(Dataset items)
*-*-*
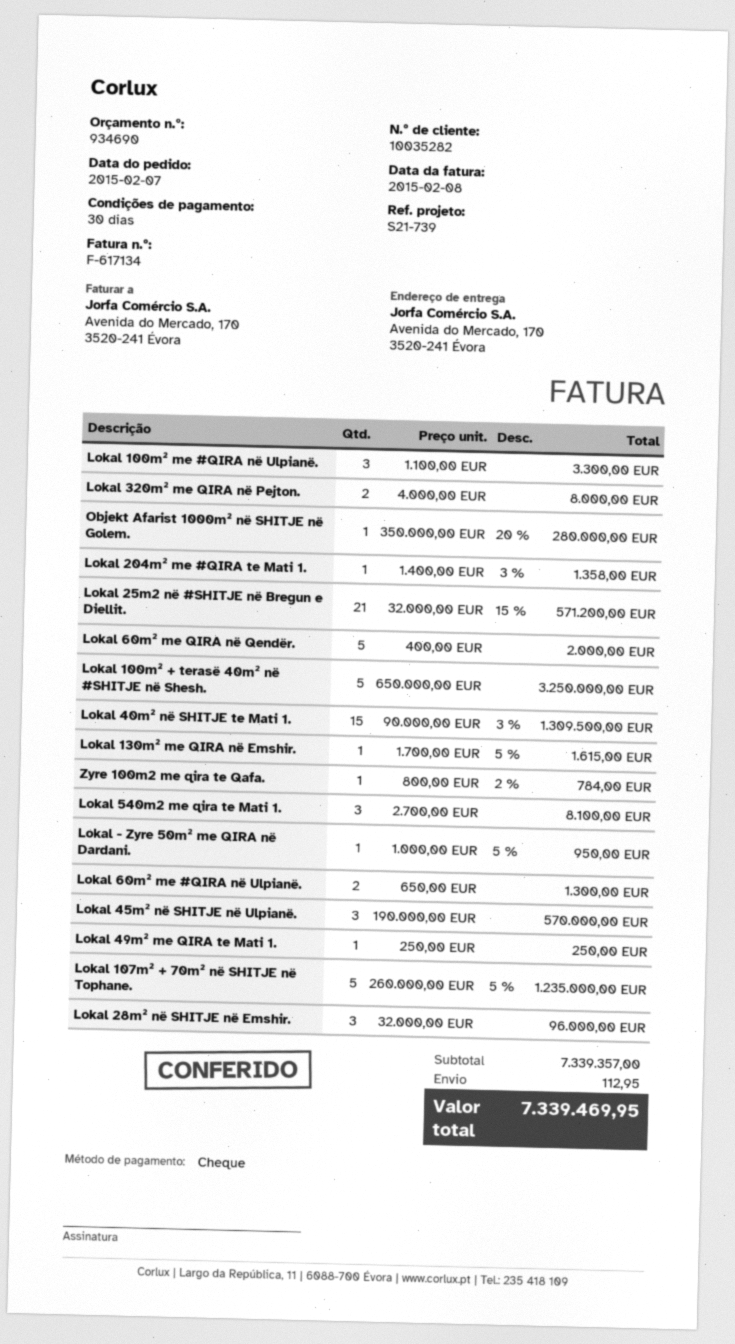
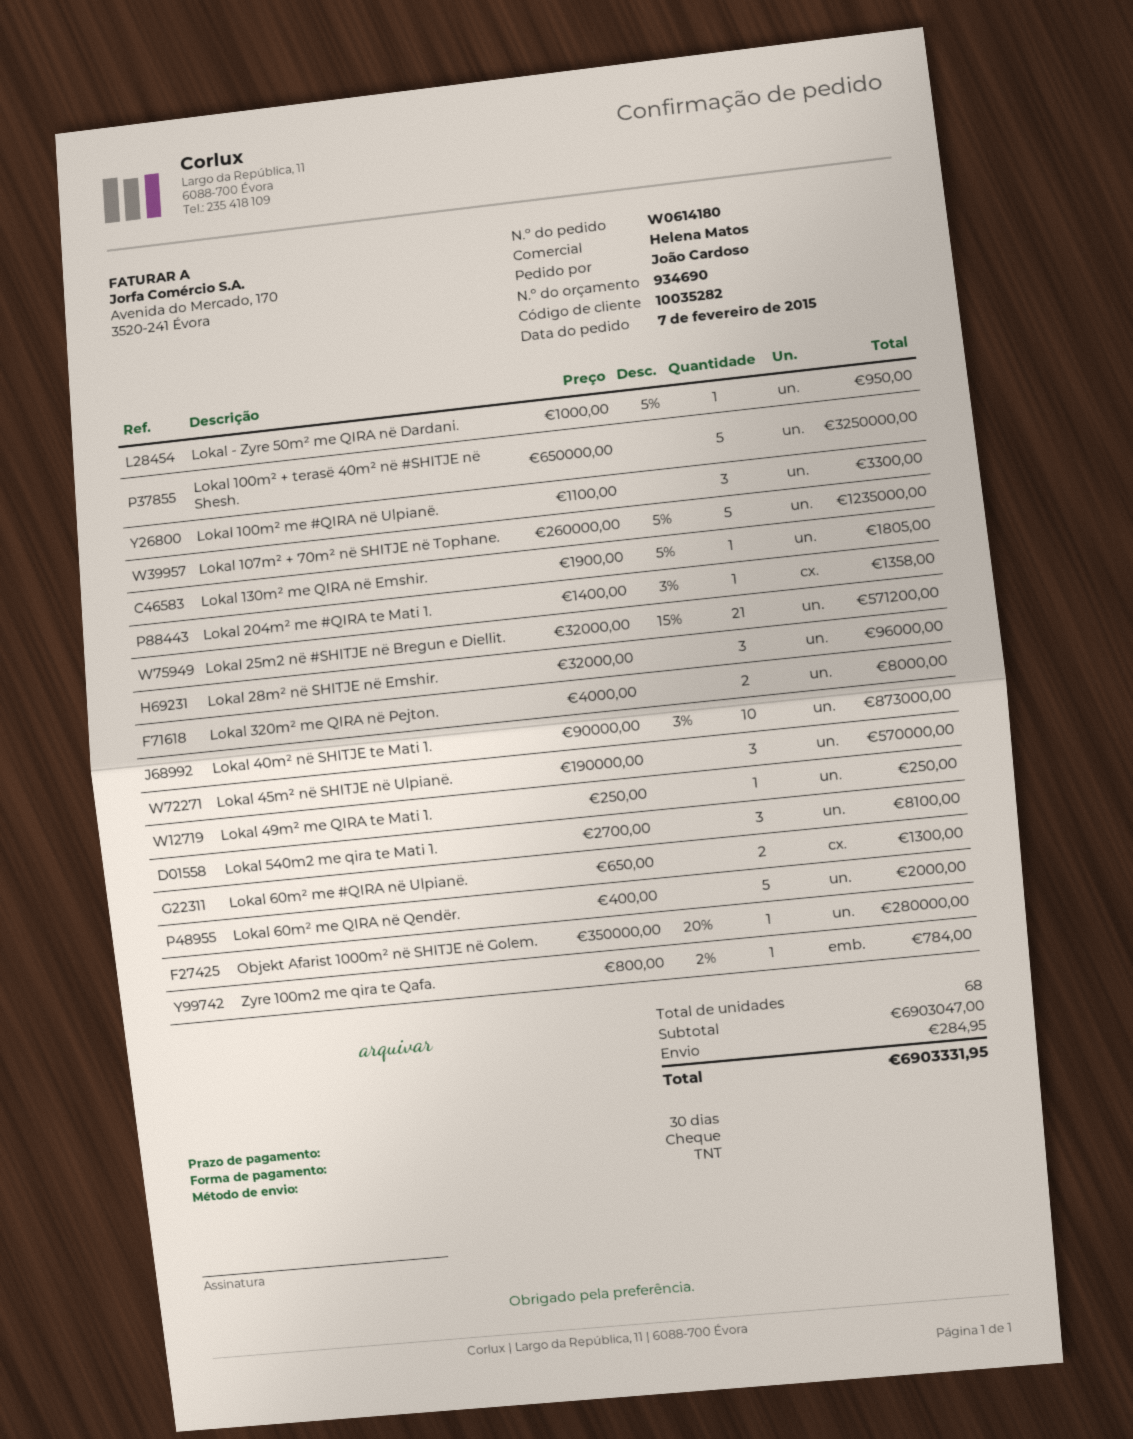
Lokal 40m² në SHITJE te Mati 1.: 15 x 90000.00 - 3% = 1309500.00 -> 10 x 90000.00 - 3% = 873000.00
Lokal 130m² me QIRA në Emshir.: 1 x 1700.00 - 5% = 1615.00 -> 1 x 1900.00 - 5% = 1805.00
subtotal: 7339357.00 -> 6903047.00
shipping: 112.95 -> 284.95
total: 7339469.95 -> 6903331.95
*-*-*
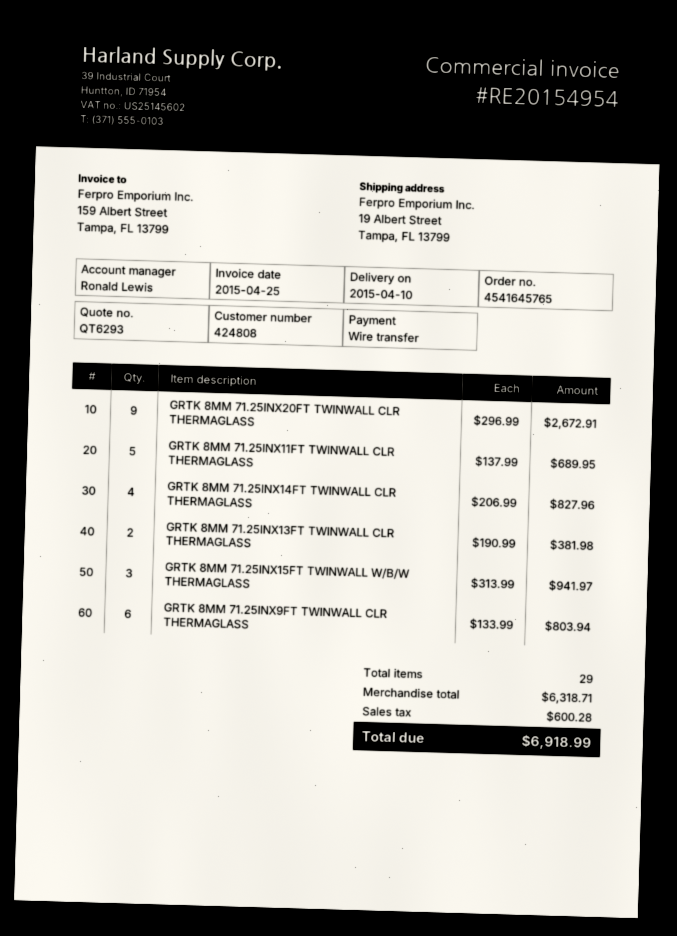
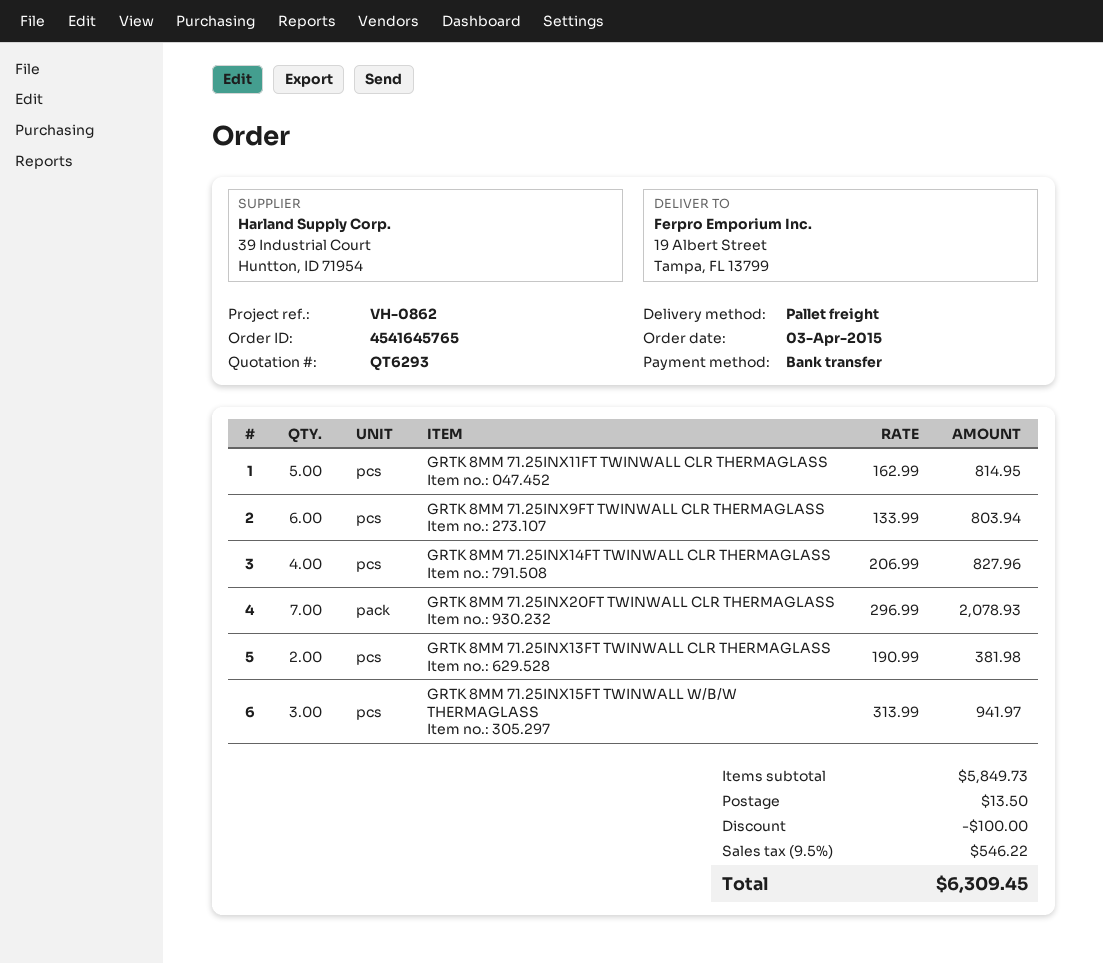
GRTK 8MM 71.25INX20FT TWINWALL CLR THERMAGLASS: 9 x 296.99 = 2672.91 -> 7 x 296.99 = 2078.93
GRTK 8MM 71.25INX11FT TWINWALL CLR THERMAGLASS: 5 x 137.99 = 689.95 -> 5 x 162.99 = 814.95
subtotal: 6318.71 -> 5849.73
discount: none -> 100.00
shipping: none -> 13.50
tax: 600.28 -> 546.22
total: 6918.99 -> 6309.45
*-*-*
[YOUR ASSIGNMENT] For the data above, state how many lines contain "Lokal"; the number is the whole answer.

[ANSWER FOR THE TASK] 2